Print every record below exactly, minus the pictures.

Supplied records section start

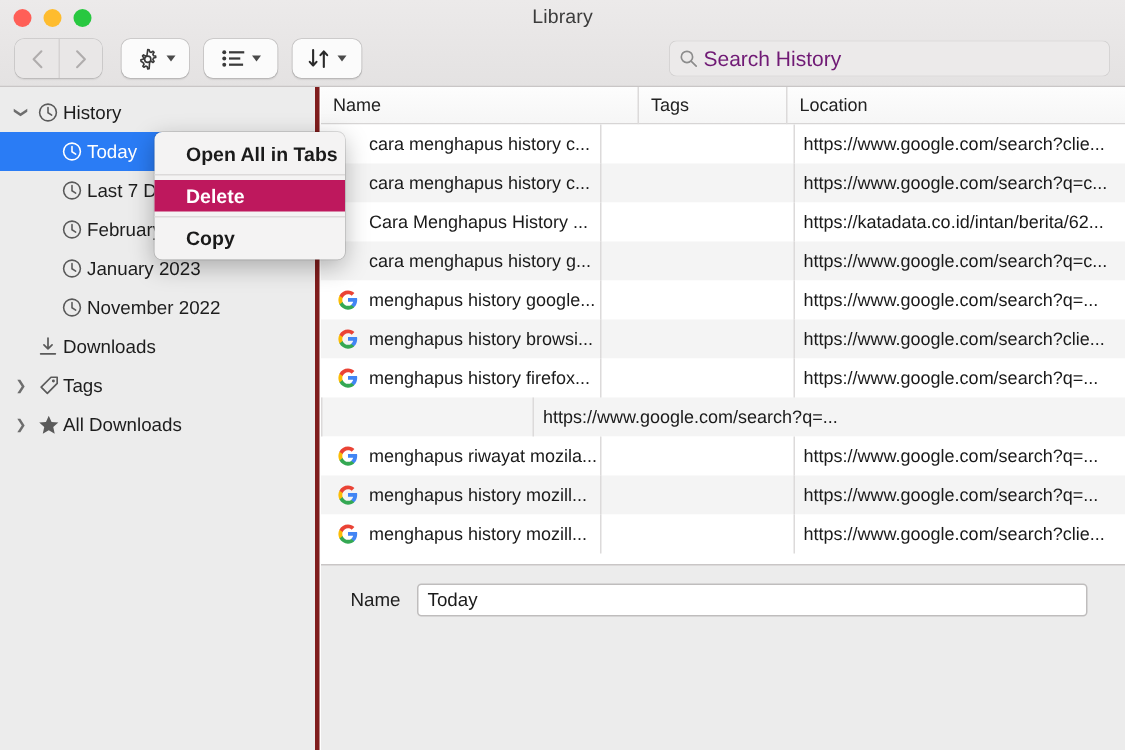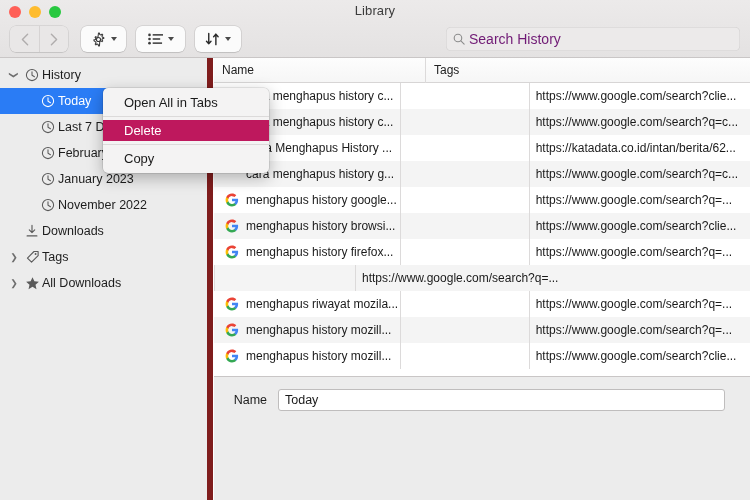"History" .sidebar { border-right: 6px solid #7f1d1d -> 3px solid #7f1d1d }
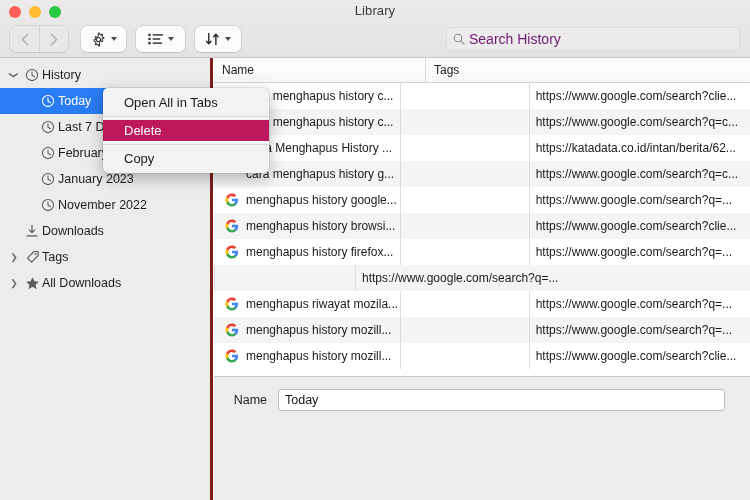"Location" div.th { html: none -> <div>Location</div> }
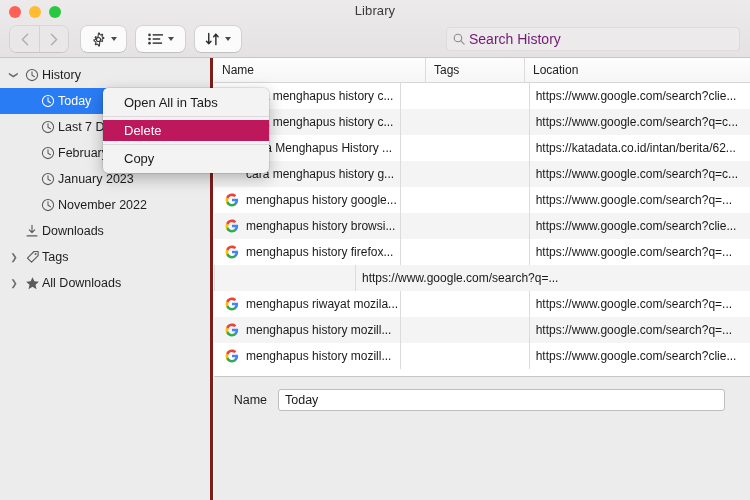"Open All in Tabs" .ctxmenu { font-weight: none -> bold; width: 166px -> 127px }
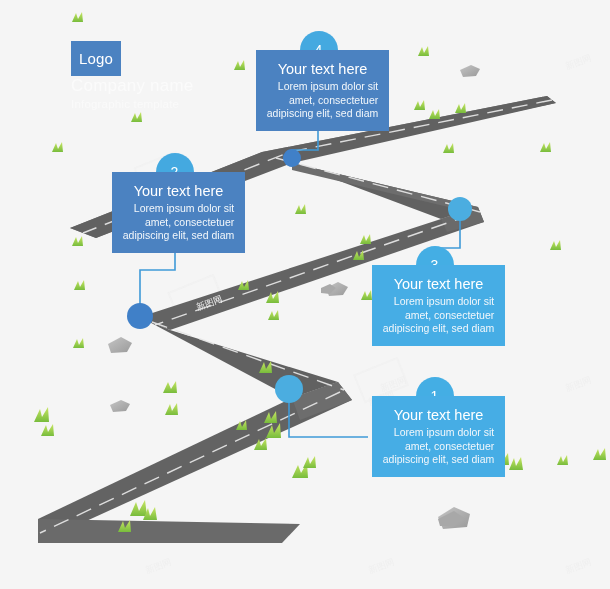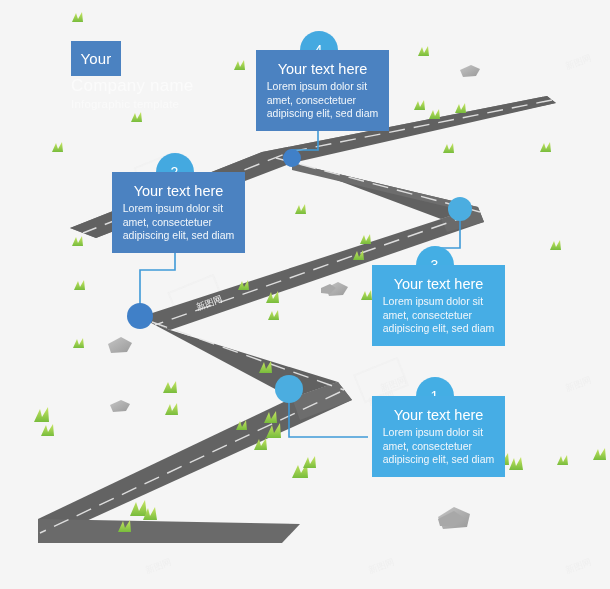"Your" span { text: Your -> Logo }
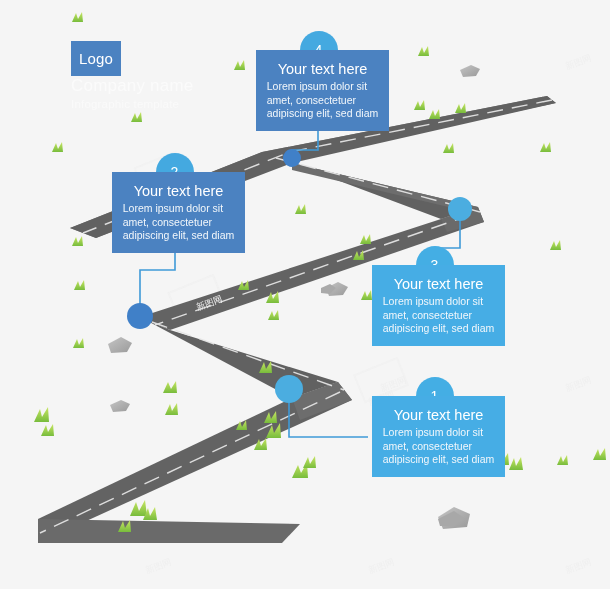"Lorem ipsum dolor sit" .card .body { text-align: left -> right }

Supplied records section end

-- Response --
"History" .sidebar { border-right: 6px solid #7f1d1d -> 3px solid #7f1d1d }
"Location" div.th { html: none -> <div>Location</div> }
"Open All in Tabs" .ctxmenu { font-weight: none -> bold; width: 166px -> 127px }
"Your" span { text: Your -> Logo }
"Lorem ipsum dolor sit" .card .body { text-align: left -> right }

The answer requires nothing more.